Yes, incorrect PSK in WPA-PSK handshake should indeed always fail by AP
disconnecting the station after small number (usually, four or so) of
round trips with msg 1/4 and 2/4. Incorrect PSK is by no means
the only reason for this kind of failure, though. Anyway, I added an
info message about possibly incorrect PSK for this case.

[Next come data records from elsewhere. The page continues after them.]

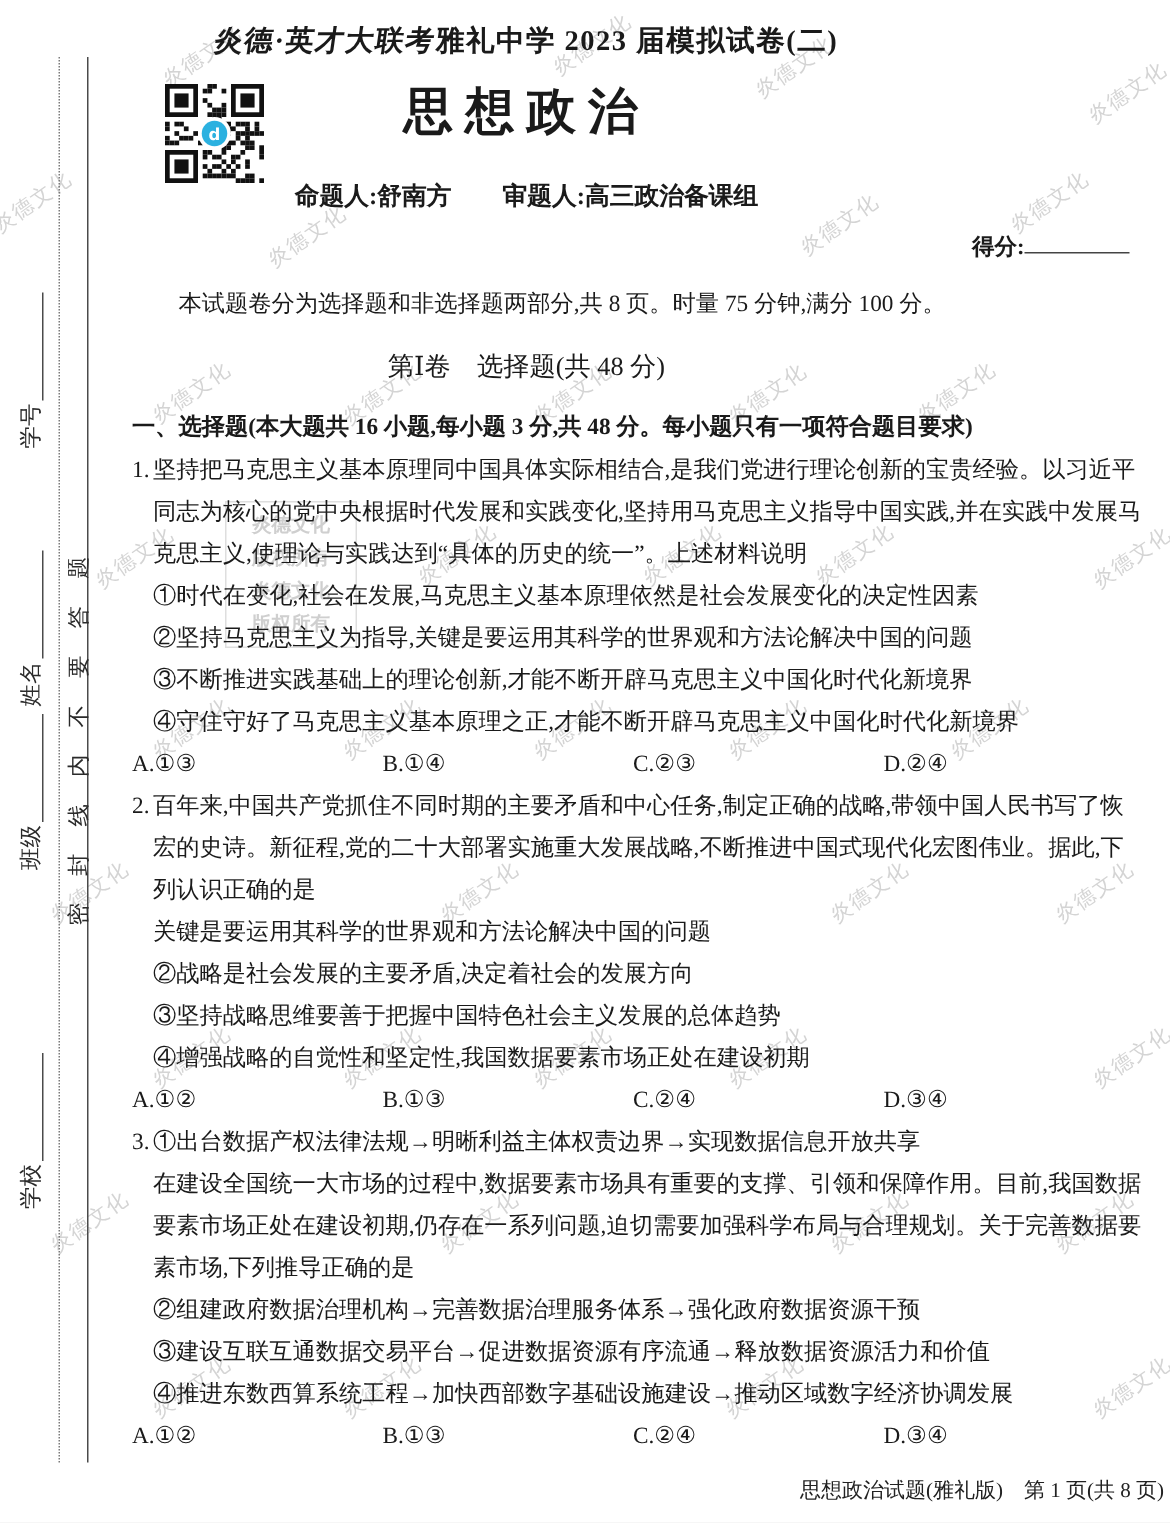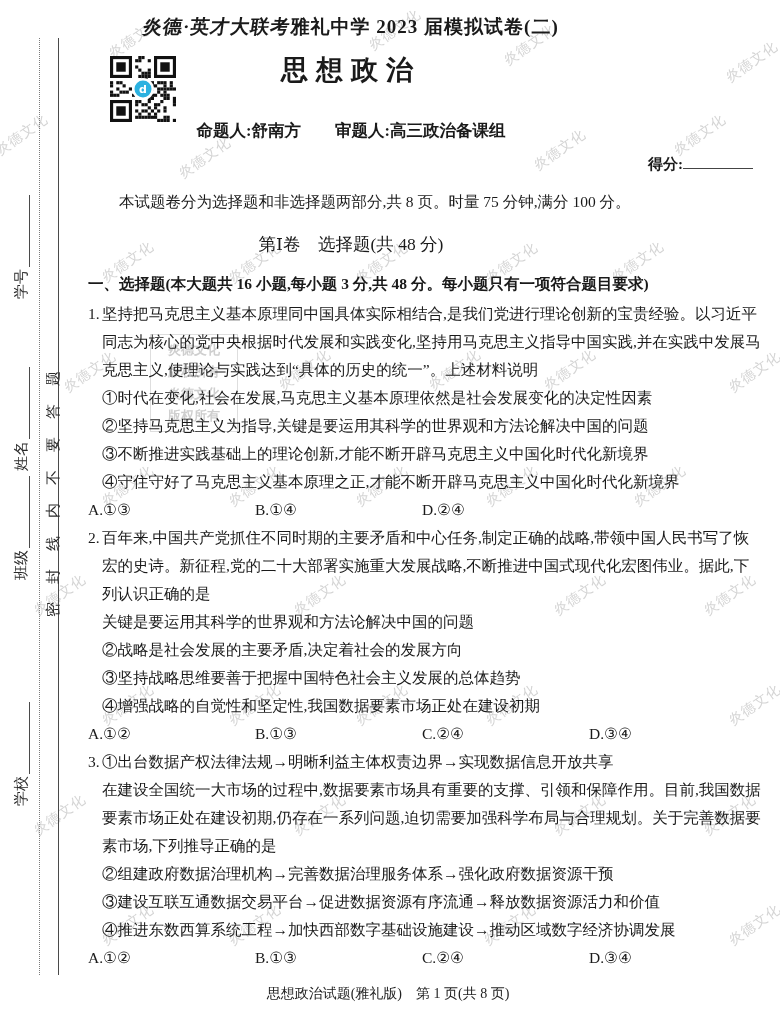--- a/index.html
+++ b/index.html
@@ -35,41 +35,41 @@
     border:1px solid #dedede;z-index:0;text-align:center;color:#cfcfcf;
     font-weight:bold;font-size:13px;line-height:22px;padding-top:4px;
     box-sizing:border-box;overflow:hidden;pointer-events:none;}
   
   #main{position:absolute;left:88px;top:0;width:676px;z-index:2;}
   .shift-center{text-align:center;padding-right:150px;}
   .kicker{position:absolute;top:14px;left:0;right:0;
     font-size:19px;font-weight:bold;letter-spacing:1px;white-space:nowrap;}
   .kicker .brand{font-weight:900;display:inline-block;transform:skewX(-8deg);}
   .paper-title{position:absolute;top:52px;left:0;right:0;
-    font-size:27px;font-weight:bold;letter-spacing:8px;}
+    font-size:33px;font-weight:bold;letter-spacing:8px;}
   .setters{position:absolute;top:120px;left:0;right:0;
     font-size:16.5px;font-weight:bold;}
   .setters .gap{display:inline-block;width:34px;}
   .score{position:absolute;top:153px;left:560px;font-size:15px;font-weight:bold;white-space:nowrap;}
   .score .score-line{display:inline-block;width:70px;height:15px;
     border-bottom:1px solid #444;}
   .intro{position:absolute;top:192px;left:0;right:0;font-size:15.5px;text-indent:2em;}
   .section-head{position:absolute;top:232px;left:0;right:0;
     font-size:17.5px;font-weight:normal;}
   .part-head{position:absolute;top:274px;left:0;right:0;
     font-size:15.5px;font-weight:bold;}
   
   #questions{position:absolute;top:300px;left:0;right:0;
     font-size:15.5px;line-height:28px;}
   .question{position:relative;padding-left:14px;}
   .qnum{position:absolute;left:0;top:0;}
   .choices{margin-left:-14px;display:grid;
     grid-template-columns:167px 167px 167px 1fr;}
   
-  .footer{position:absolute;left:0;right:0;top:985px;text-align:center;
+  .footer{position:absolute;left:0;right:0;top:985px;text-align:right;
     font-size:14px;color:#222;z-index:2;padding-right:4px;}
   
   #qr{position:absolute;left:110px;top:56px;width:66px;height:66px;z-index:2;}
 </style>
 </head>
 <body>
 
 <div id="page">
 
   <div id="wm-layer">
@@ -270,20 +270,21 @@
         <div class="question">
           <span class="qnum">1.</span>
           <div>坚持把马克思主义基本原理同中国具体实际相结合,是我们党进行理论创新的宝贵经验。以习近平同志为核心的党中央根据时代发展和实践变化,坚持用马克思主义指导中国实践,并在实践中发展马克思主义,使理论与实践达到“具体的历史的统一”。上述材料说明</div>
           <div>①时代在变化,社会在发展,马克思主义基本原理依然是社会发展变化的决定性因素</div>
           <div>②坚持马克思主义为指导,关键是要运用其科学的世界观和方法论解决中国的问题</div>
           <div>③不断推进实践基础上的理论创新,才能不断开辟马克思主义中国化时代化新境界</div>
           <div>④守住守好了马克思主义基本原理之正,才能不断开辟马克思主义中国化时代化新境界</div>
           <div class="choices">
             <span>A.①③</span>
             <span>B.①④</span>
+            <span>C.②③</span>
             <span>D.②④</span>
           </div>
         </div>
         <div class="question">
           <span class="qnum">2.</span>
           <div>百年来,中国共产党抓住不同时期的主要矛盾和中心任务,制定正确的战略,带领中国人民书写了恢宏的史诗。新征程,党的二十大部署实施重大发展战略,不断推进中国式现代化宏图伟业。据此,下列认识正确的是</div>
           <div>关键是要运用其科学的世界观和方法论解决中国的问题</div>
           <div>②战略是社会发展的主要矛盾,决定着社会的发展方向</div>
           <div>③坚持战略思维要善于把握中国特色社会主义发展的总体趋势</div>
           <div>④增强战略的自觉性和坚定性,我国数据要素市场正处在建设初期</div>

> wpa_passphrase has some similar issues, but that is due to shell
> expansion. Maybe a command-line option to wpa_passphrase could have it
> read a PSK directly from STDIN or a file? IE: wpa_passphrase ssid -F -
> < filename

I changed wpa_passphrase to read in the passphrase from stdin if it is
not given on the command line.

> And lastly, not to be a bore, any plans for documentation beyond that
> found in the wpa_supplicant.conf sample file? If it would help, I
> could try my hand at writing some of them, even if only to end up with
> a "man wpa_supplicant".

Yes, this is certainly on my to-do list. I would really like to see
complete user's documentation for wpa_supplicant, but this has been
delayed by other parts of the project taking my time.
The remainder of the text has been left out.